Fikri mengangguk. Ia segera menghubungi pilot pribadi
keluarga Hadikusuma. Untungnya, pilot itu tinggal di apartemen yang sama dengan
mereka. Sehingga tak perlu menunggu lama untuk menyiapkan helikopter yang juga
selalu standby di atap gedung apartemen tersebut.
Beberapa menit kemudian, Fikri mendapat kabar bahwa
helikopter telah siap dan mereka semua bisa segera terbang menuju Soekarno-Hatta International Airport.
“Cak, aku pake motor aja ke bandara,” pinta Alvaro
sambil mengemasi barang-barang ke dalam ranselnya.
“Kenapa?” tanya Cakra.
“Nggak papa. Lebih leluasa bergerak kalau pakai motor,”
jawab Alvaro.
“Banyak kendaraan yang disediakan oleh bandara. Kamu
bawa kendaraan sendiri, bukankah akan lebih menyulitkan?” tanya Cakra lagi.
“Nggaklah. Aku kan polisi,” sahut Alvaro sambil
menunjukkan seragam polisi yang ia kenakan. “Aku juga mau ambil surat tugas
dari atasanku. Tanpa surat tugas, aku nggak bisa intervensi ke bandara,”
lanjutnya.
Cakra menatap Alvaro selama beberapa saat. “Al, kenapa
kamu masih bertahan menjadi bintara? Bukankah kamu bisa dengan mudahnya menjadi
seorang jenderal?” tanyanya dengan wajah serius. Ia merasa miris dengan pilihan
hidup Alvaro yang masih berada di bawah perintah orang lain.

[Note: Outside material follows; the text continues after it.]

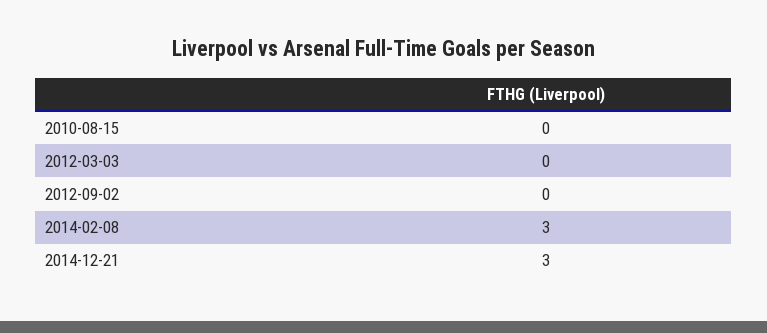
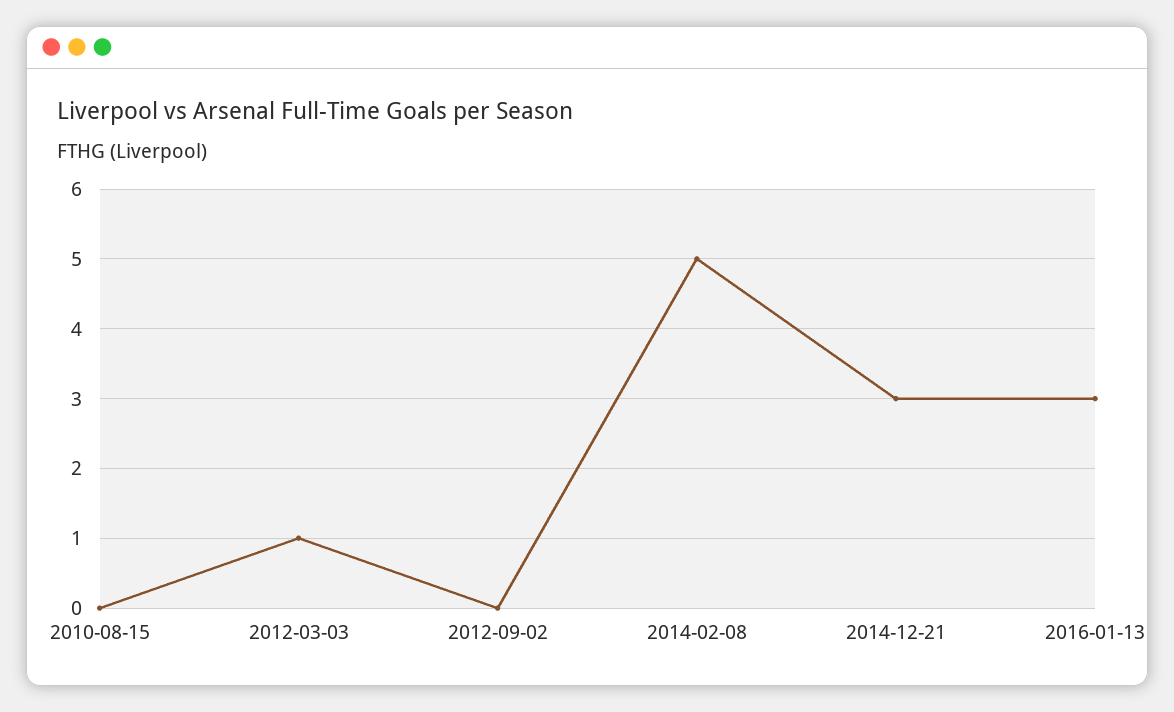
2012-03-03: 0 -> 1
2014-02-08: 3 -> 5
2016-01-13: none -> 3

“Males, Cak. Jadi jenderal tanggung jawabnya besar.
Banyak yang harus diurusi. Kalau kayak gini, aku Cuma ngurus diriku sendiri
aja. Bisa sambil ngurus perusahaanku juga. Kalau jadi jenderal, harus ngurusin
ratusan ribu anak buah. Anak buahku yang baru dua puluh biji aja aku sudah
pusing sama kelakuan mereka,” jawab Alvaro.
Cakra tersenyum kecil. “Baiklah. Jika kamu kesulitan,
jangan sungkan untuk bicara padaku!”
Alvaro mengangguk sambil merapikan sepatu miliknya. Ia
segera bangkit dari tempat duduk dan menepuk pundak Cakra. “Amanlah. Hidupku
nggak akan lengkap kalau nggak ngerepotin kamu,” ucapnya. Ia segera beranjak keluar
lebih dulu agar bisa mengejar waktu dan bisa sama-sama sampai ke bandara meski
ia hanya menggunakan sepeda motor.
((Bersambung ...))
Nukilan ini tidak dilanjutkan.